The humor isn’t the only thing Psychonauts has in common with Schafer’s earlier games. The team’s prior experience with adventure games is clearly evident. Puzzle elements are simpler and less prominent than they would be in an adventure game, but the adventure game mindset of collecting items and trying them out on people and things will serve players well. Certain psychic powers, like telekinesis and clairvoyance, are used more as puzzle tools than anything else, bypassing obstacles that gate progress. In many minds, players must adopt the kind of “lopsided logic” thinking that is common in adventure games in order to determine how to proceed. And, just like adventure games, players are rewarded for trying out “incorrect” combinations of powers or items with extra jokes. There’s specific dialogue when picking up each camper and other character with telekinesis, for example. Even the boss fights are more like puzzles than tests of platforming skill, requiring the correct combination of psychic powers and lateral thinking to expose the boss’ weakness. They’re not too taxing either, and Raz can always ask his mentor for advice if he’s having trouble. By summoning him with a slice of bacon, of course.

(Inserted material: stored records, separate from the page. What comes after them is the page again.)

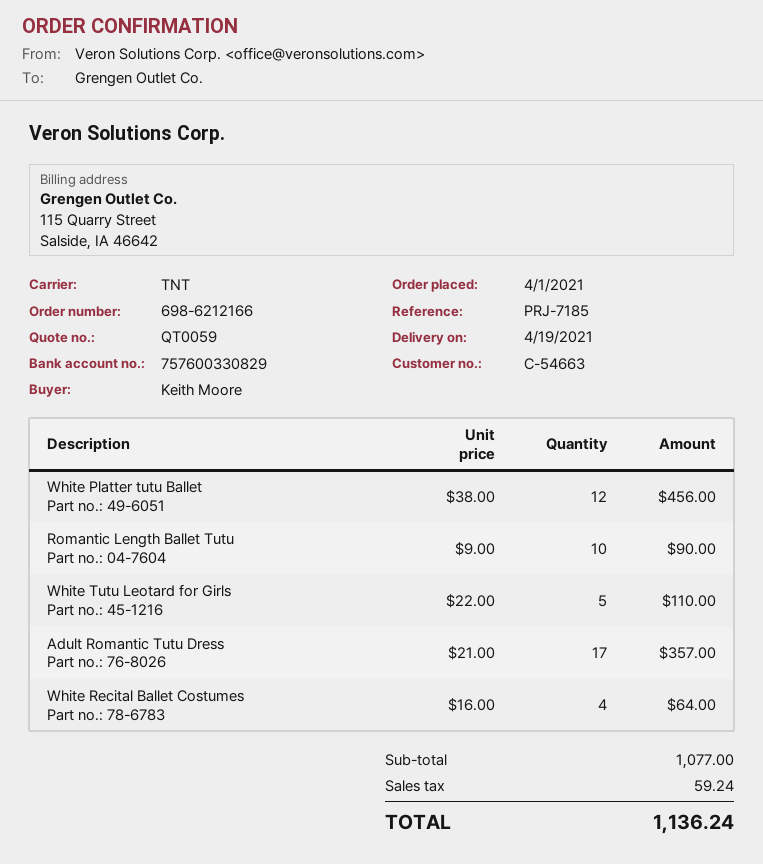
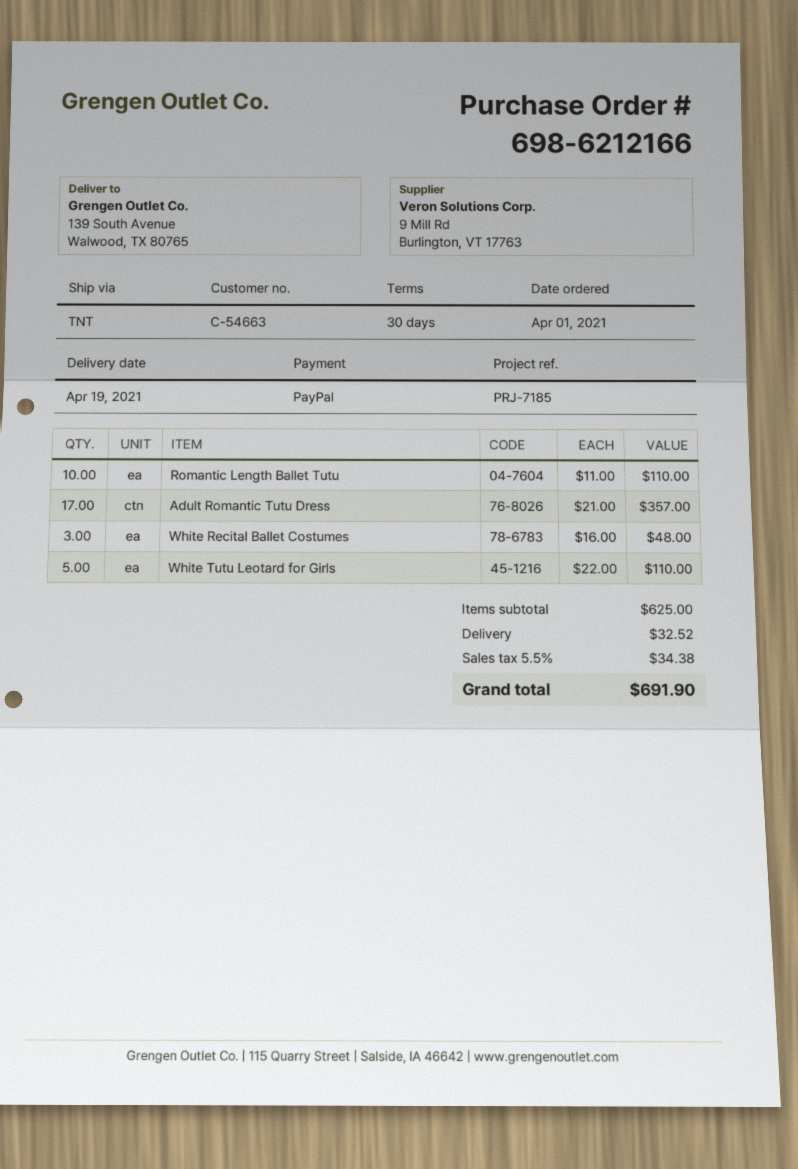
White Platter tutu Ballet: 12 x 38.00 = 456.00 -> none
Romantic Length Ballet Tutu: 10 x 9.00 = 90.00 -> 10 x 11.00 = 110.00
White Recital Ballet Costumes: 4 x 16.00 = 64.00 -> 3 x 16.00 = 48.00
subtotal: 1077.00 -> 625.00
shipping: none -> 32.52
tax: 59.24 -> 34.38
total: 1136.24 -> 691.90

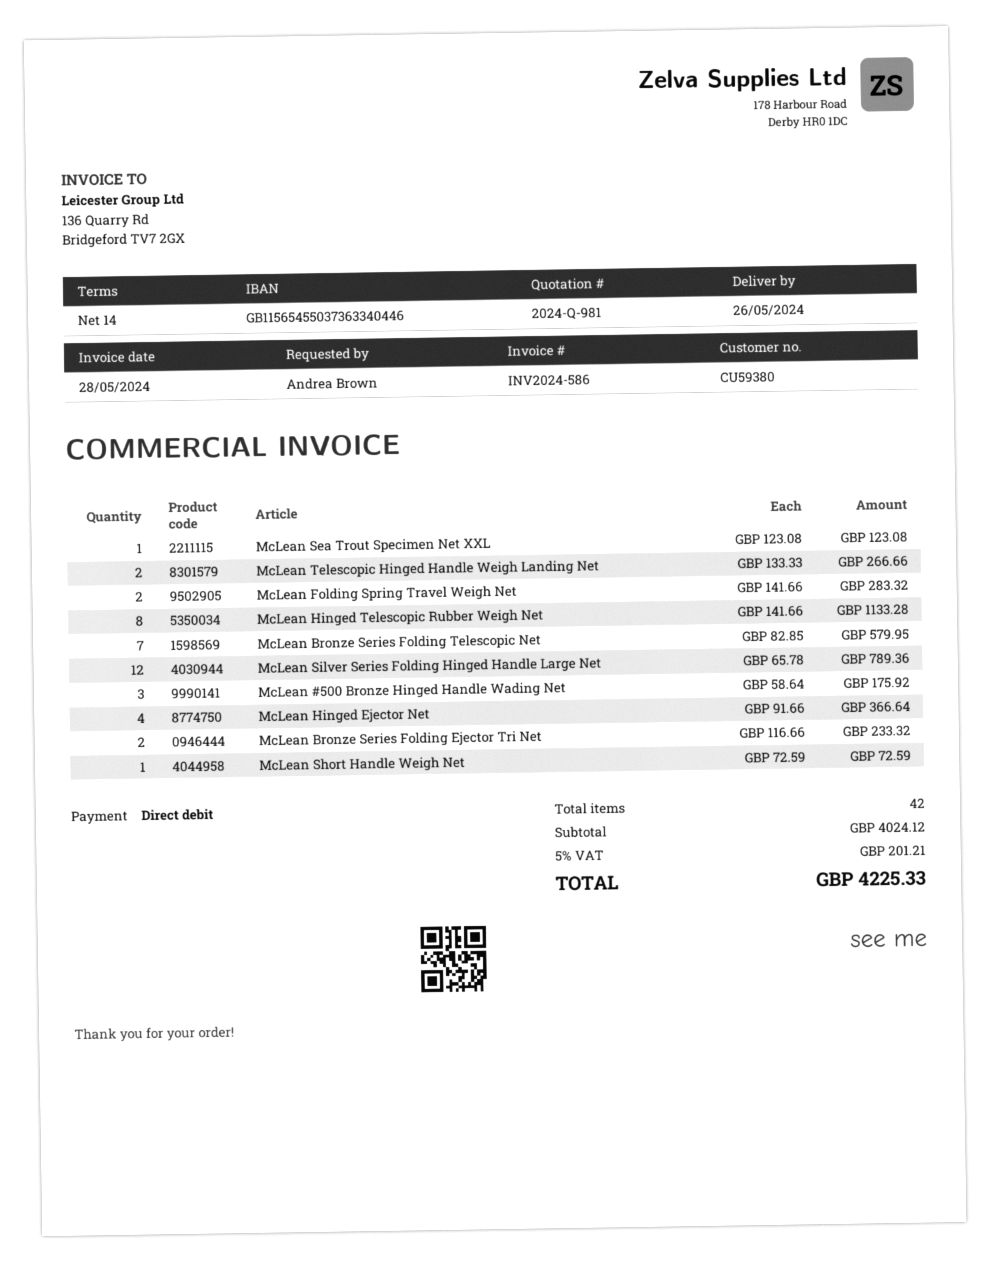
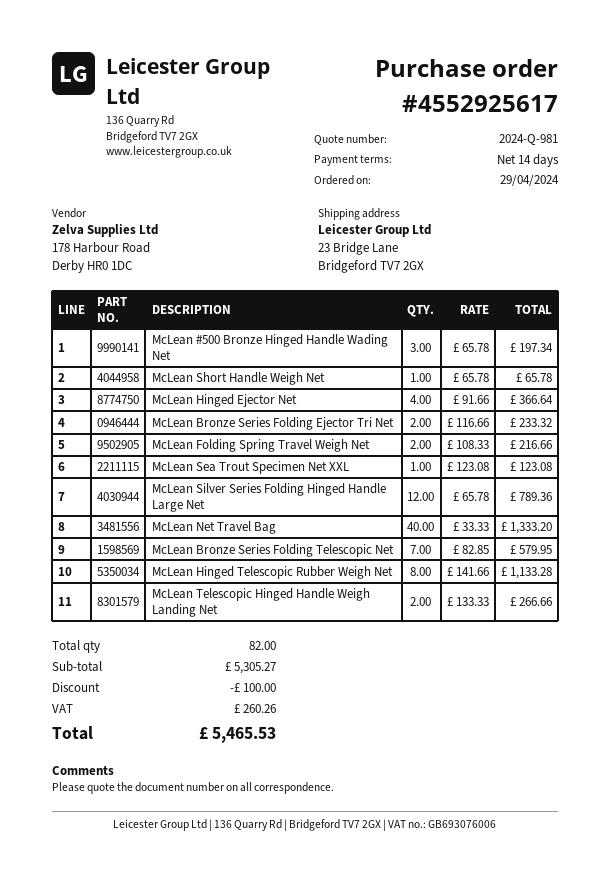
McLean Folding Spring Travel Weigh Net: 2 x 141.66 = 283.32 -> 2 x 108.33 = 216.66
McLean #500 Bronze Hinged Handle Wading Net: 3 x 58.64 = 175.92 -> 3 x 65.78 = 197.34
McLean Short Handle Weigh Net: 1 x 72.59 = 72.59 -> 1 x 65.78 = 65.78
McLean Net Travel Bag: none -> 40 x 33.33 = 1333.20
total quantity: 42 -> 82
subtotal: 4024.12 -> 5305.27
discount: none -> 100.00
tax: 201.21 -> 260.26
total: 4225.33 -> 5465.53

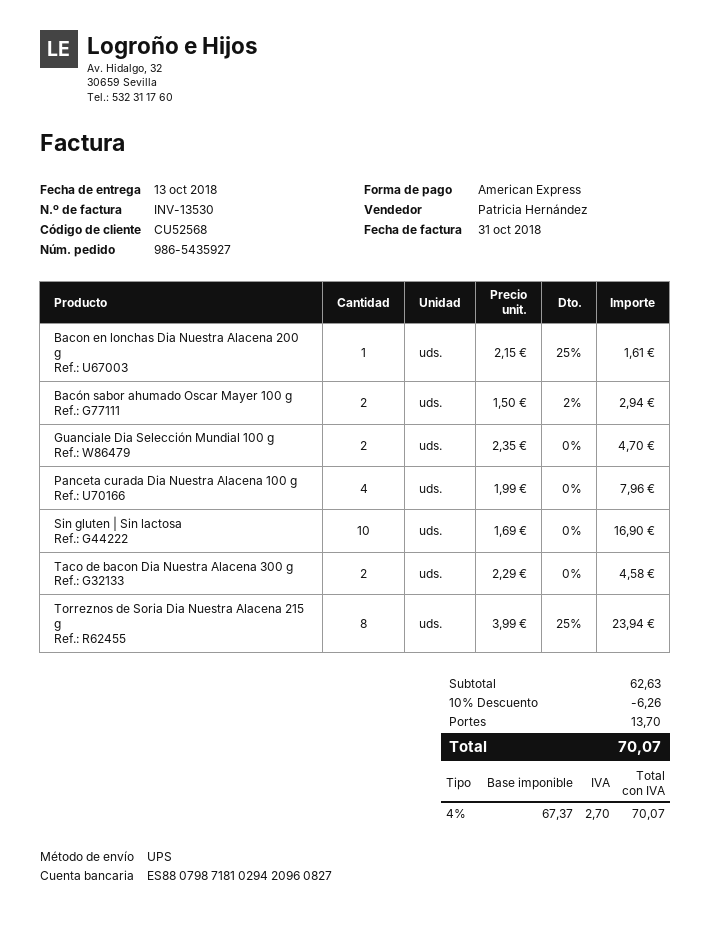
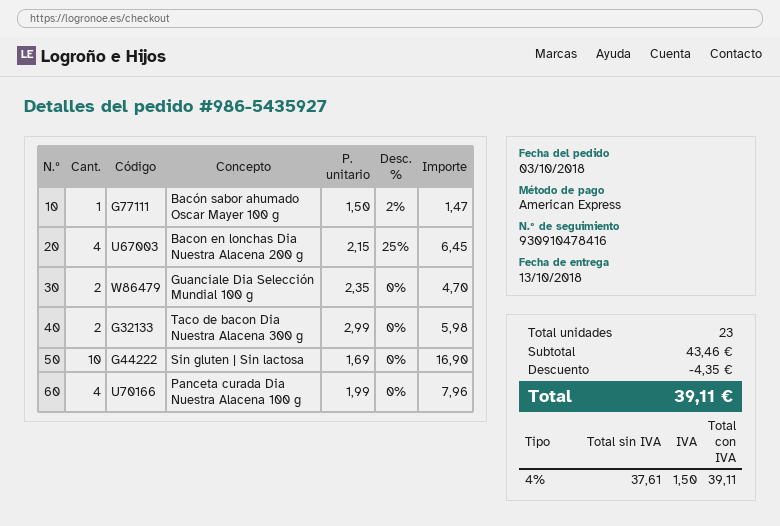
Bacon en lonchas Dia Nuestra Alacena 200 g: 1 x 2.15 - 25% = 1.61 -> 4 x 2.15 - 25% = 6.45
Bacón sabor ahumado Oscar Mayer 100 g: 2 x 1.50 - 2% = 2.94 -> 1 x 1.50 - 2% = 1.47
Taco de bacon Dia Nuestra Alacena 300 g: 2 x 2.29 = 4.58 -> 2 x 2.99 = 5.98
Torreznos de Soria Dia Nuestra Alacena 215 g: 8 x 3.99 - 25% = 23.94 -> none
subtotal: 62.63 -> 43.46
discount: 6.26 -> 4.35
shipping: 13.70 -> none
net: 67.37 -> 37.61
tax: 4% = 2.70 -> 4% = 1.50
total: 70.07 -> 39.11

I feel like I should have more to say, more raving about Psychonauts’ brilliance, but I want to leave some of that for new players to discover. So I’ll just reiterate how incredibly good it is. It’s a joyous adventure, so much more creative than the average game that it’s frankly embarrassing. Playing it makes one realize how much lower the standards are for other games. Plus you get to set things on fire with your mind. If you’ve never played it, I highly recommend you do so.
And soon (on August 25), we’ll get a sequel, after a successful crowdfunding campaign that Double Fine launched back in 2015. There hasn’t been much press about Psychonauts 2 yet, but what I have heard has been good, and given that many of the same people are working on it, I’m looking forward to another great game. I’ll likely play something else first, to spread out my doses of Psychonauts, but when I do play the sequel I’ll be sure to post about it here.
The Score:
When I nabbed Psychonauts in digital form as part of a bundle, it came with the original soundtrack, composed by Peter McConnell. McConnell had worked with Schafer before, composing the score for Grim Fandango and Full Throttle while Schafer was still at LucasArts, and he would go on to score several other Double Fine titles including BrĂ¼tal Legend and Costume Quest (both of which I still need to play!). He also composed the score for Broken Age, which I’ve written about in two parts on this very blog, and his score will grace Psychonauts 2 as well.
The Psychonauts Original Soundtrack features 21 tracks, clocking in at just over 43 minutes of music. Many of the pieces are done in a style reminiscent of cartoon scores, with jaunty rhythms played by an ensemble including violin, oboe, horns and piano. With the faintest jazz influence, these pieces are a great match to the silly tone of the game, accompanying whimsical exploration, tense action, or creepy and ominous locations as needed. Outside of the game, however, these pieces aren’t that memorable, losing something without the scenes they are paired with.
But other pieces stand out. The music that plays as Raz explores the camp is a wonderfully laid-back composition of twangy guitars, acoustic bass, and harmonica that instantly feels like rustic cabins in the woods. Several pieces written for Black Velvetopia, the colorful world inside the mind of a black velvet painter, have a lovely flamenco flair, full of acoustic and electric guitars to match the Mexican theme of this particular mind. There’s even some very sparing use of my favorite musical motif: the mariachi trumpet. Gotta sneak one of those in somewhere.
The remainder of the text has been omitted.